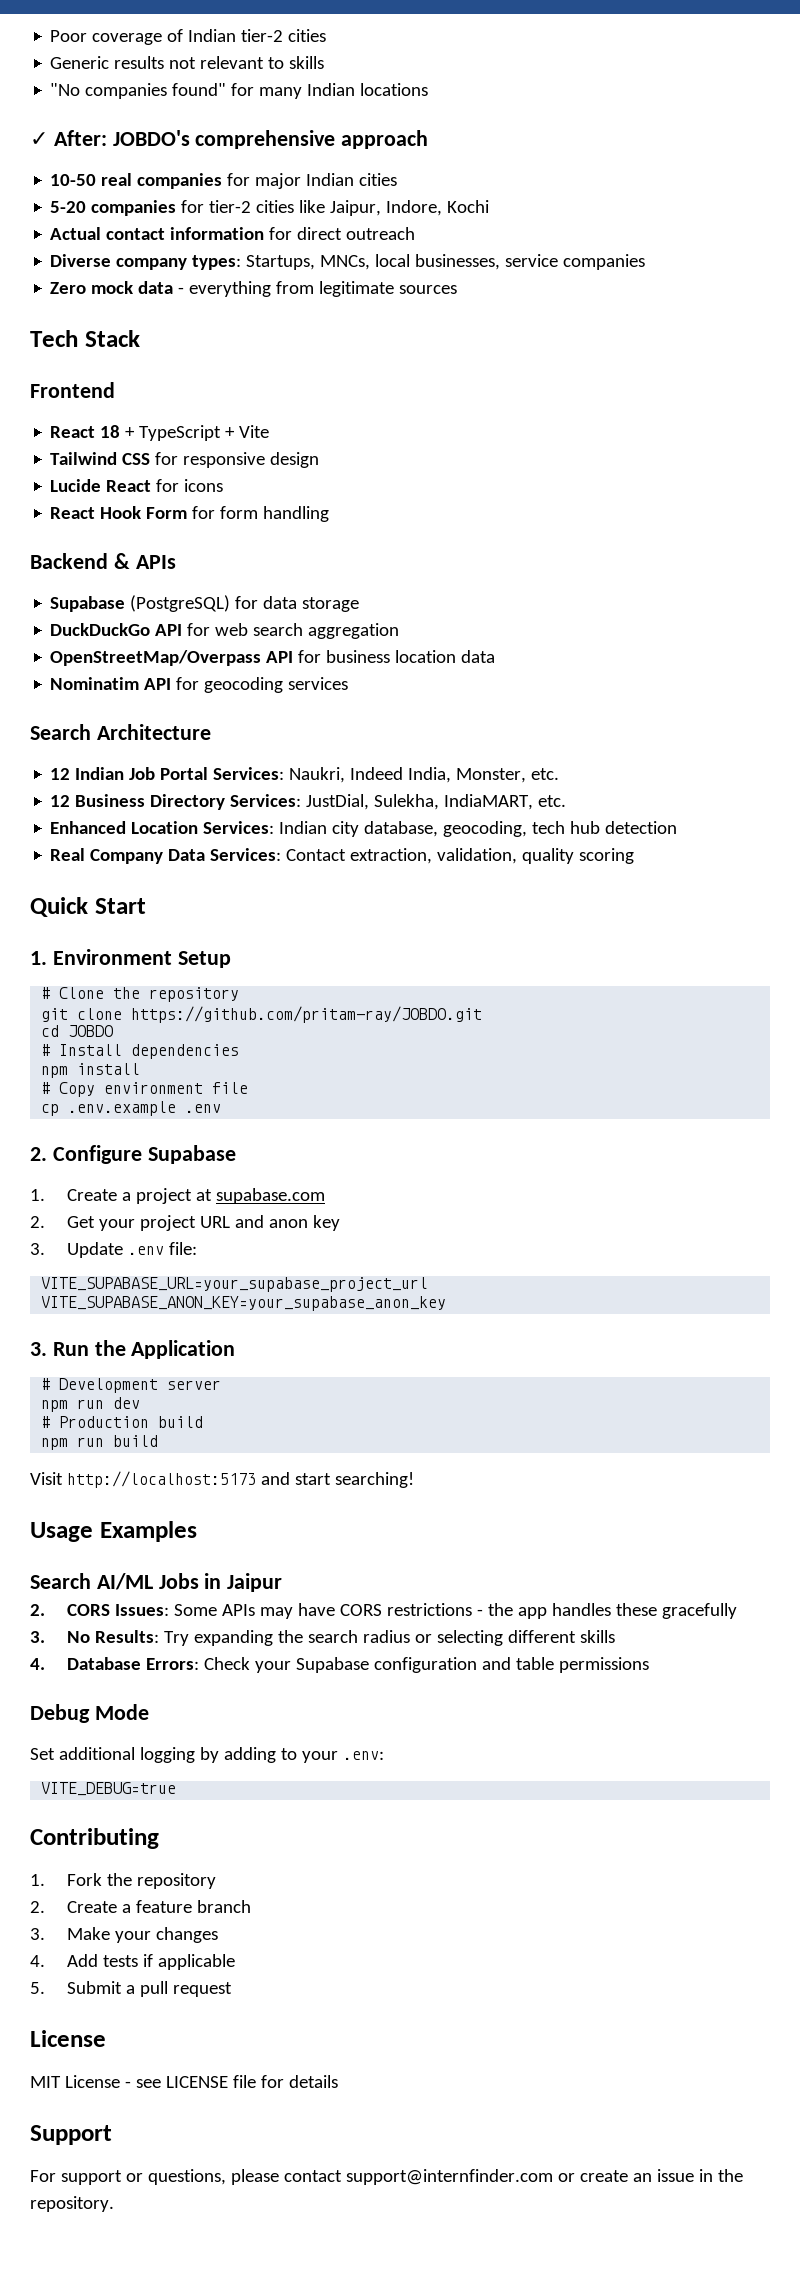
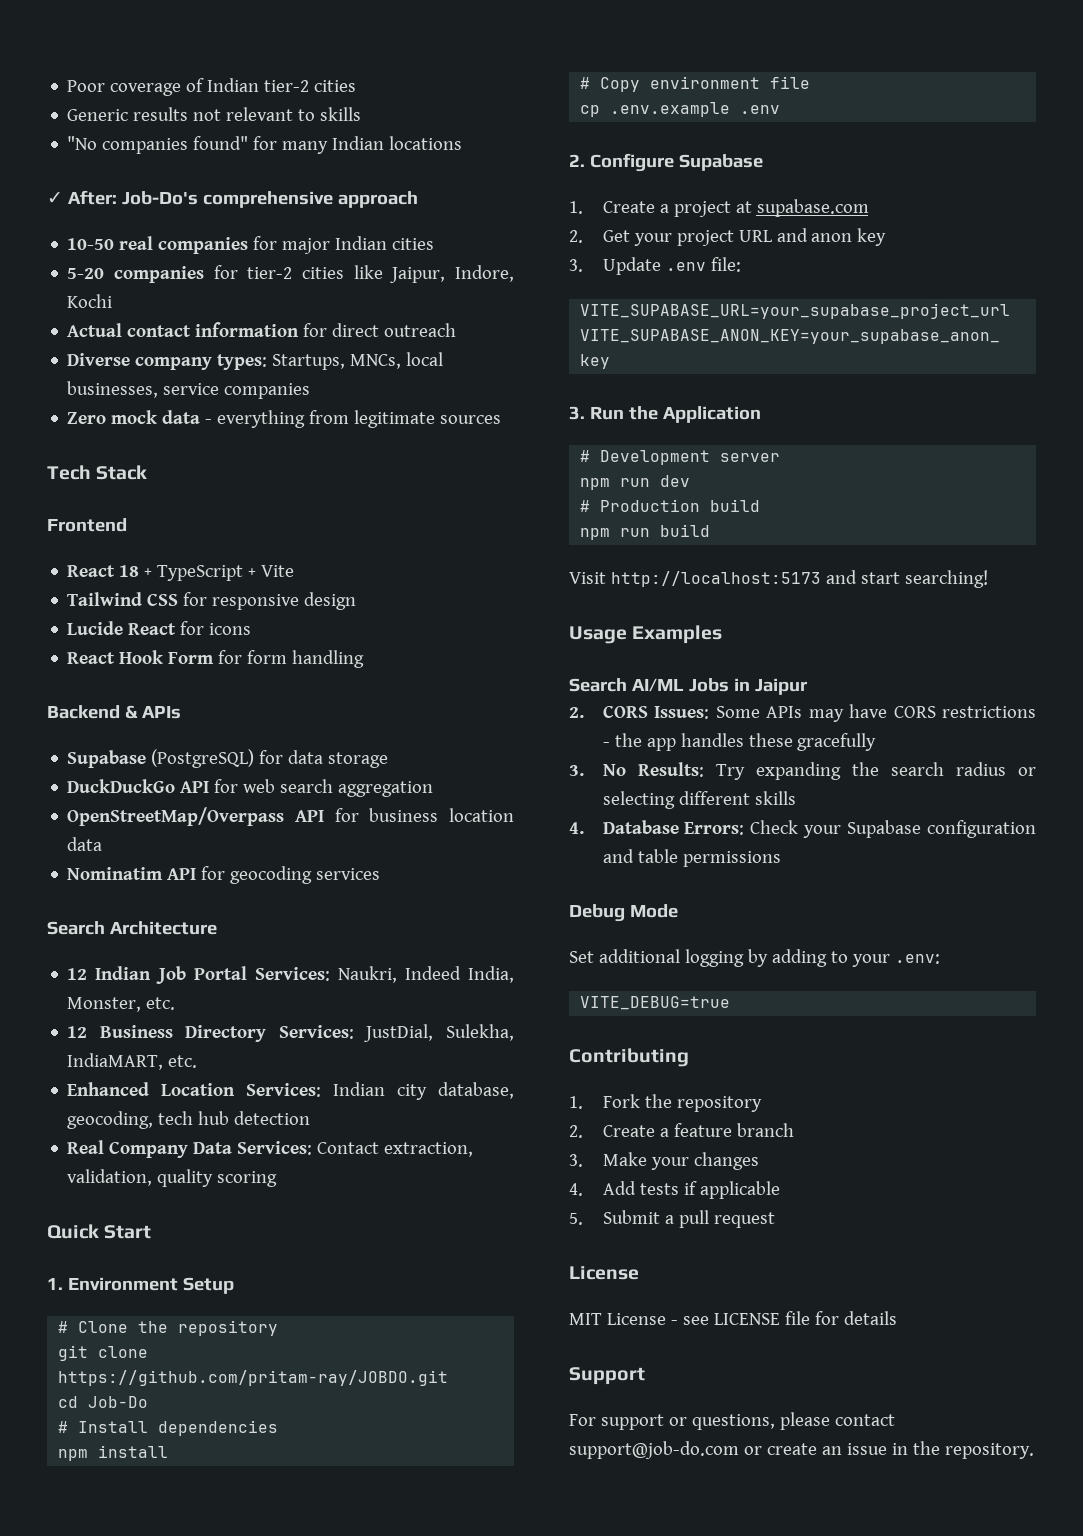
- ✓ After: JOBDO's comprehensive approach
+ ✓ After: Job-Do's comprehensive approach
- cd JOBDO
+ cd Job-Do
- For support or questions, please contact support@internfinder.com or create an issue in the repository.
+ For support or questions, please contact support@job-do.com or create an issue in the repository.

· · · · ·

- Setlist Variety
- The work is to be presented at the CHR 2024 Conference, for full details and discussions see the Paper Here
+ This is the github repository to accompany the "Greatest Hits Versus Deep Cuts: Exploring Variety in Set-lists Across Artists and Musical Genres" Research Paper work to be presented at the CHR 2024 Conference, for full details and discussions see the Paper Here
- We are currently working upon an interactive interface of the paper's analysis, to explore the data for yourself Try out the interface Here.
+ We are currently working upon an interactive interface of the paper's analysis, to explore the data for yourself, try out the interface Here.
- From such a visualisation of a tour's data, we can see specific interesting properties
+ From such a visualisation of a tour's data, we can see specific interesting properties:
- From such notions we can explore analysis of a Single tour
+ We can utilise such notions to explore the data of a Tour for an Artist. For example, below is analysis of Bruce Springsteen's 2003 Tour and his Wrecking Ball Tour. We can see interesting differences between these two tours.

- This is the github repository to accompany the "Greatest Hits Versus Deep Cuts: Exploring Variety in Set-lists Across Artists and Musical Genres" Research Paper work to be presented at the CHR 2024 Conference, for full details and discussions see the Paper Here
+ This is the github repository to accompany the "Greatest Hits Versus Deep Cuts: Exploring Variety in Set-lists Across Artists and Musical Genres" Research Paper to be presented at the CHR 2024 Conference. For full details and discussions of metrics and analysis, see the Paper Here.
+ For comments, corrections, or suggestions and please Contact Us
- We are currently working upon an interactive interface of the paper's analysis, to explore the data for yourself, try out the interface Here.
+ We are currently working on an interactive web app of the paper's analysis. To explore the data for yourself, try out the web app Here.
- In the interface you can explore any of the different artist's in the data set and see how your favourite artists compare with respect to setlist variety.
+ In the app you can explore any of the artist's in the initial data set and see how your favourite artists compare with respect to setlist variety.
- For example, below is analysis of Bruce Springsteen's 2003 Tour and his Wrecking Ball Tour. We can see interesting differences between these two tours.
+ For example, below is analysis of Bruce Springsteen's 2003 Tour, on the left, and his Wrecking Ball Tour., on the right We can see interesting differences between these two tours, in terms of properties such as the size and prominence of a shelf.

· · · · ·

WHAT IS NEEDED: Go through the listing above and copy each line where the string "notions" appears.

EXERCISE RESPONSE:
- From such notions we can explore analysis of a Single tour
+ We can utilise such notions to explore the data of a Tour for an Artist. For example, below is analysis of Bruce Springsteen's 2003 Tour and his Wrecking Ball Tour. We can see interesting differences between these two tours.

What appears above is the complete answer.